EXERCISE INSTRUCTIONS
Each line with the string "size" is to be copied from the records below.

[Source data]
Start of Block

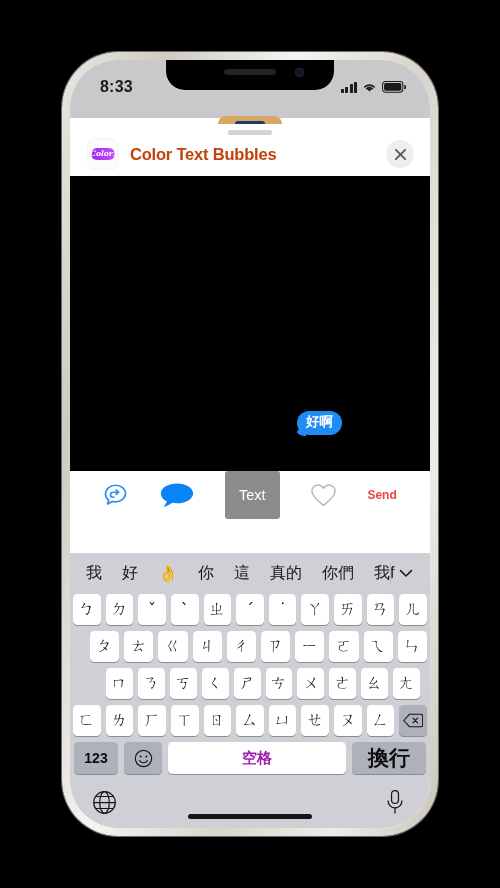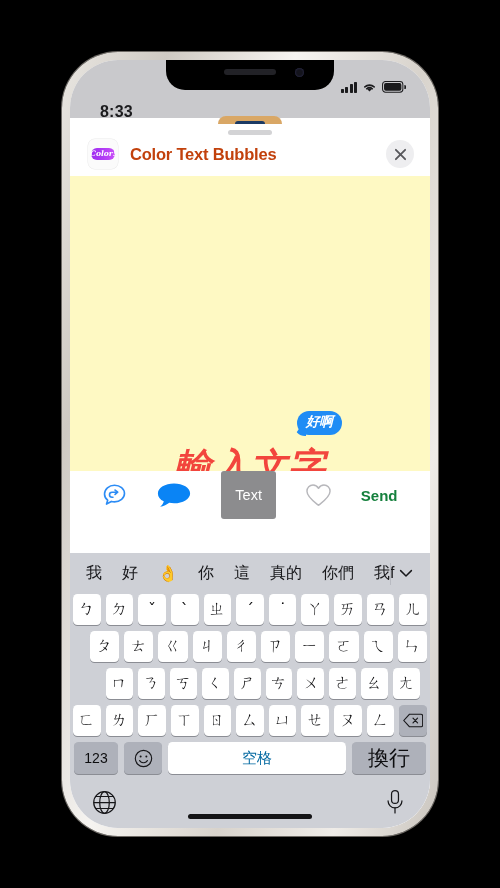--- a/index.html
+++ b/index.html
@@ -32,21 +32,20 @@
   #status-bar {
     position: relative;
     height: 58px;
     background: #c9c9cc;
   }
   #status-time {
     position: absolute; left: 30px; top: 27px;
     transform: translateY(-50%);
     font-size: 16px; font-weight: 700; color: #1b1b1d;
     letter-spacing: .2px;
-    margin-top: 25px;
   }
   #status-right {
     position: absolute; right: 24px; top: 27px;
     transform: translateY(-50%);
     display: flex; align-items: center; gap: 5px;
   }
   .sig-bars { display: flex; align-items: flex-end; gap: 1.5px; height: 11px; }
   .sig-bars i { display:block; width: 3px; background:#1b1b1d; border-radius:.7px; }
   .sig-bars i:nth-child(1){height:4px}
   .sig-bars i:nth-child(2){height:6px}
@@ -139,22 +138,21 @@
     width: 28px; height: 28px; border-radius: 50%;
     background: #eeeef0;
     display: flex; align-items: center; justify-content: center;
     cursor: pointer;
   }
 
   
   #canvas-area {
     position: relative;
     height: 295px;
-    background: #fef9c3;
-    font-style: italic;
+    background: #000000;
   }
   #msg-bubble {
     position: absolute;
     left: 227px; top: 235px;
     background: #1f8cf5;
     border-radius: 13px;
     padding: 3px 9px 4px;
     font-size: 13.5px; color: #fff; font-weight: 700;
     line-height: 1.25;
     white-space: nowrap;
@@ -187,21 +185,21 @@
     background: #fff;
   }
   .tool { display: flex; align-items: center; justify-content: center; cursor: pointer; }
   #tool-text-button {
     background: #8c8c8e;
     border-radius: 3px;
     padding: 16px 14px;
     color: #fff; font-size: 14.5px;
   }
   #tool-send-button {
-    color: #15803d; font-size: 15px; font-weight: 700;
+    color: #ef4444; font-size: 12px; font-weight: 700;
   }
 
   
   #keyboard {
     position: absolute; left: 0; right: 0; bottom: 0;
     background: #ced0d6;
     padding-bottom: 2px;
   }
   #predictive-bar {
     position: relative;
@@ -251,38 +249,39 @@
     cursor: pointer;
   }
   .key.dark { background: #aeb1ba; box-shadow: 0 1px 0 #8b8d94; }
   .row-indent-1 { padding-left: 20px; padding-right: 3px; }
   .row-indent-2 { padding-left: 36px; padding-right: 10px; }
   #kb-bottom-row {
     display: flex; align-items: center;
     gap: 6px;
     padding: 0 4px;
     margin-bottom: 4px;
+    font-weight: bold;
   }
   #key-123 {
     width: 44px; height: 32px; background: #aeb1ba;
     border-radius: 4.5px; box-shadow: 0 1px 0 #8b8d94;
     display:flex; align-items:center; justify-content:center;
     font-size: 14px; color:#0d0d0f; cursor: pointer;
   }
   #key-emoji {
     width: 38px; height: 32px; background: #aeb1ba;
     border-radius: 4.5px; box-shadow: 0 1px 0 #8b8d94;
     display:flex; align-items:center; justify-content:center;
     font-size: 17px; color:#0d0d0f; cursor: pointer;
   }
   #key-space {
     flex: 1; height: 32px; background: #fff;
     border-radius: 4.5px; box-shadow: 0 1px 0 #8b8d94;
     display:flex; align-items:center; justify-content:center;
-    font-size: 15px; color:#0369a1;
+    font-size: 15px; color:#a21caf;
     font-family: "DejaVu Sans", sans-serif;
     cursor: pointer;
   }
   #key-return {
     width: 74px; height: 32px; background: #aeb1ba;
     border-radius: 4.5px; box-shadow: 0 1px 0 #8b8d94;
     display:flex; align-items:center; justify-content:center;
     font-size: 21px; color:#0d0d0f;
     font-family: "DejaVu Sans", sans-serif;
     cursor: pointer;
@@ -359,21 +358,20 @@
         <div id="app-title">Color Text Bubbles</div>
         <div id="close-button">
           <svg width="13" height="13" viewBox="0 0 14 14">
             <path d="M2 2 L12 12 M12 2 L2 12" stroke="#58585c" stroke-width="2" stroke-linecap="round"></path>
           </svg>
         </div>
       </div>
 
       <div id="canvas-area">
         <div id="msg-bubble">好啊</div>
-        <div id="canvas-text">輸入文字</div>
       </div>
 
       <div id="toolbar">
         <div class="tool">
           <svg width="25" height="24" viewBox="0 0 26 25">
             <path d="M13 2.4c5.8 0 10.4 3.8 10.4 8.6S18.8 19.6 13 19.6a13 13 0 0 1-3.3-.4l-5 2.7 1.2-4a8 8 0 0 1-3.3-6.3C2.6 6.2 7.2 2.4 13 2.4Z" fill="none" stroke="#2c8cf5" stroke-width="1.7" stroke-linejoin="round"></path>
             <path d="M16 9.6h-5.6a2.6 2.6 0 0 0 0 5.2h1" fill="none" stroke="#2c8cf5" stroke-width="1.7" stroke-linecap="round"></path>
             <path d="M13.6 7.3 16.3 9.6 13.6 11.9" fill="none" stroke="#2c8cf5" stroke-width="1.7" stroke-linecap="round" stroke-linejoin="round"></path>
           </svg>
         </div>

End of Block

RESULT FOR THIS TASK
     font-size: 16px; font-weight: 700; color: #1b1b1d;
     font-size: 13.5px; color: #fff; font-weight: 700;
     color: #fff; font-size: 14.5px;
-    color: #15803d; font-size: 15px; font-weight: 700;
+    color: #ef4444; font-size: 12px; font-weight: 700;
     font-size: 14px; color:#0d0d0f; cursor: pointer;
     font-size: 17px; color:#0d0d0f; cursor: pointer;
-    font-size: 15px; color:#0369a1;
+    font-size: 15px; color:#a21caf;
     font-size: 21px; color:#0d0d0f;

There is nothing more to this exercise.